This matter-of-fact announcement came from Joni, one of my slightly buzzed developer teammates, as we enjoyed a Thursday happy hour around a crowded table, drinking beer and eating munchies. Having just graduated and barely settled into my first job, it was no surprise I’d never heard the phrase “mental health day.”

In my head I pictured her going to visit some kind of therapist because the job is stressing her out. I’d heard the term “going mental” before and that wasn’t a pretty picture. So maybe she was about to burst from all the looming deadlines.

Being the green guy at the table, I naively asked, “Are you going to see some kind of doctor?”

Joni laughed, “No silly, I’m going to do some shopping and then sit by the pool and sip frozen cocktails.”

More intrigued, I asked, “Are we allowed to do that? I mean using a paid sick day for – you know – not really being sick?”

“Ah, but I am sick – sick of work! Besides, who is going to know the difference?” she responded with incredulity.

Now I was the one who was incredulous. The entire team was under a steep learning curve with a new ERP module we were customizing. We were way behind on the project schedule and Joni was the “defacto” team leader because she was the only one experienced with this module.
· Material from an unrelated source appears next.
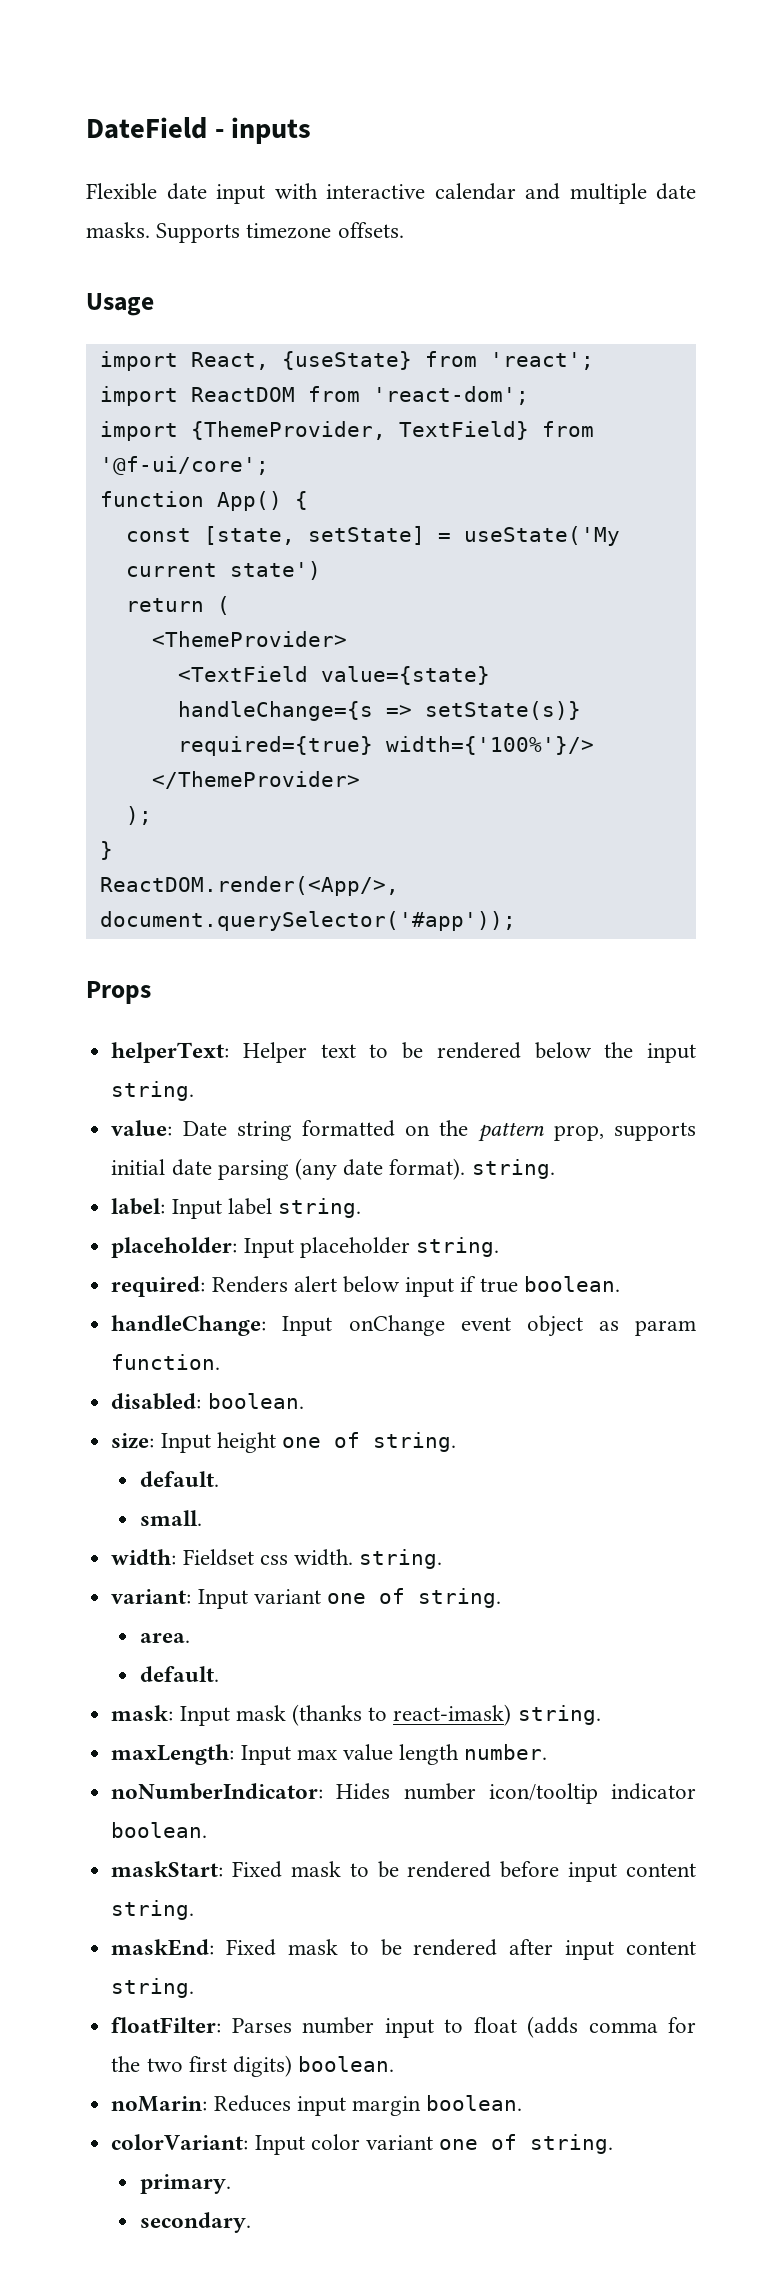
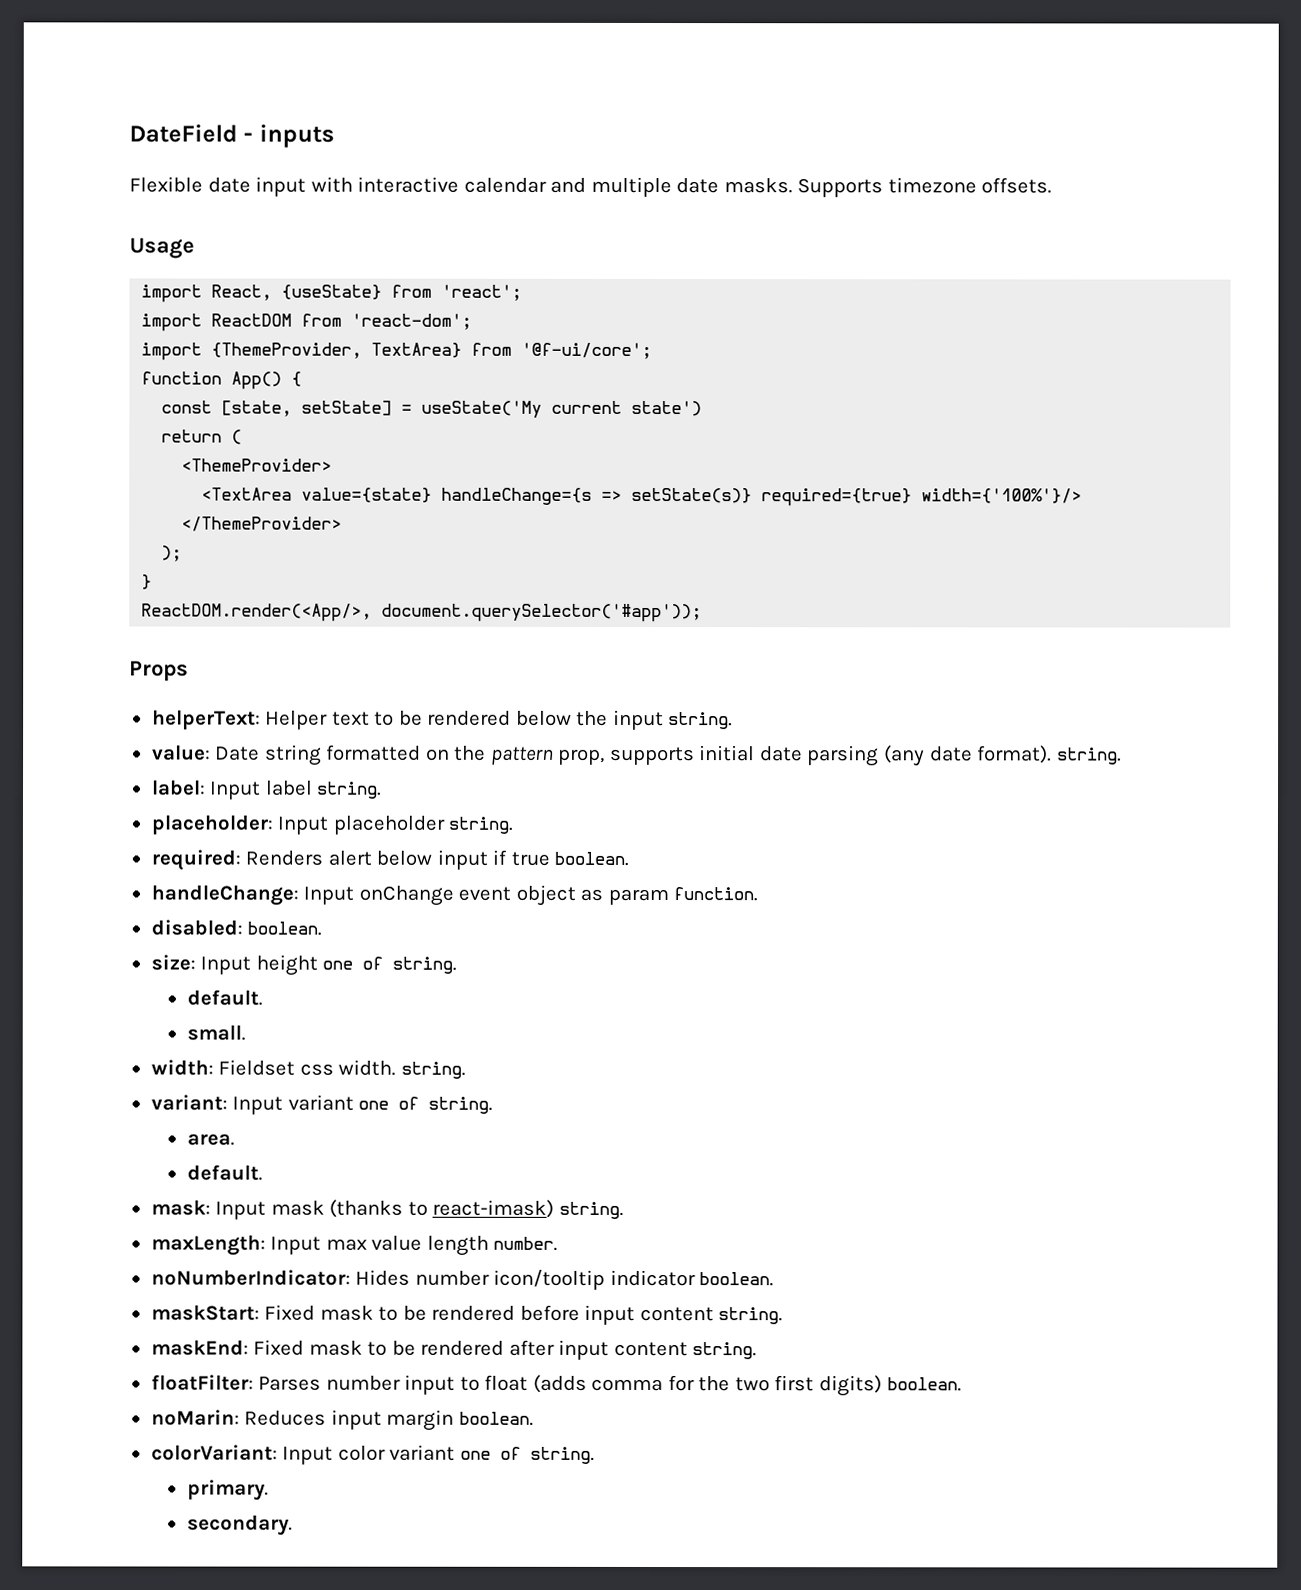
[398,421,529,440] TextField} -> [371,342,463,358] TextArea}
[177,666,308,682] <TextField -> [201,487,293,501] <TextArea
“But Joni we have a package due for QA testing Monday and we are way behind. Aren’t you planning on working this weekend like the rest of us?” I said.

She quickly shot back, “That answer would be N-O no! My code is working just fine.”

One of my other teammates, Doug, piped up with some initial sarcasm. “Well, bully for you Joni. Of course you’re done – you’re the big expert with this module. But how do you know your code will work with all of our code once integrated for QA testing?”

“Not my problem Dougie,“ she said. And she knew Doug hated to be called Dougie.

As Doug grew hotter under the collar, I jumped back in. “But it should be your problem Joni because we may need your help this weekend. And shouldn’t we run some tests with all our code before submitting to QA Monday?”

Joni retorted, “Integration testing is their responsibility, not mine. If something doesn’t work because you guys have mistakes in your code, then we’ll figure that out next week when QA kicks it back.”

This was too much for Doug. His raised voice made everyone at the table focus on the banter.

“You’re being selfish Joni. While you are enjoying your mental health day, we’ll be working hard to make up time. And how do you know there won’t be problems caused by your code? “

“That’s easy. Because I know what I’m doing and you guys are just trying to keep up,” she said with a wry grin.

This was typical Joni behavior. She had a major superiority complex. There was no doubt she was good and very experienced, but she did very little to share that experience to mentor others.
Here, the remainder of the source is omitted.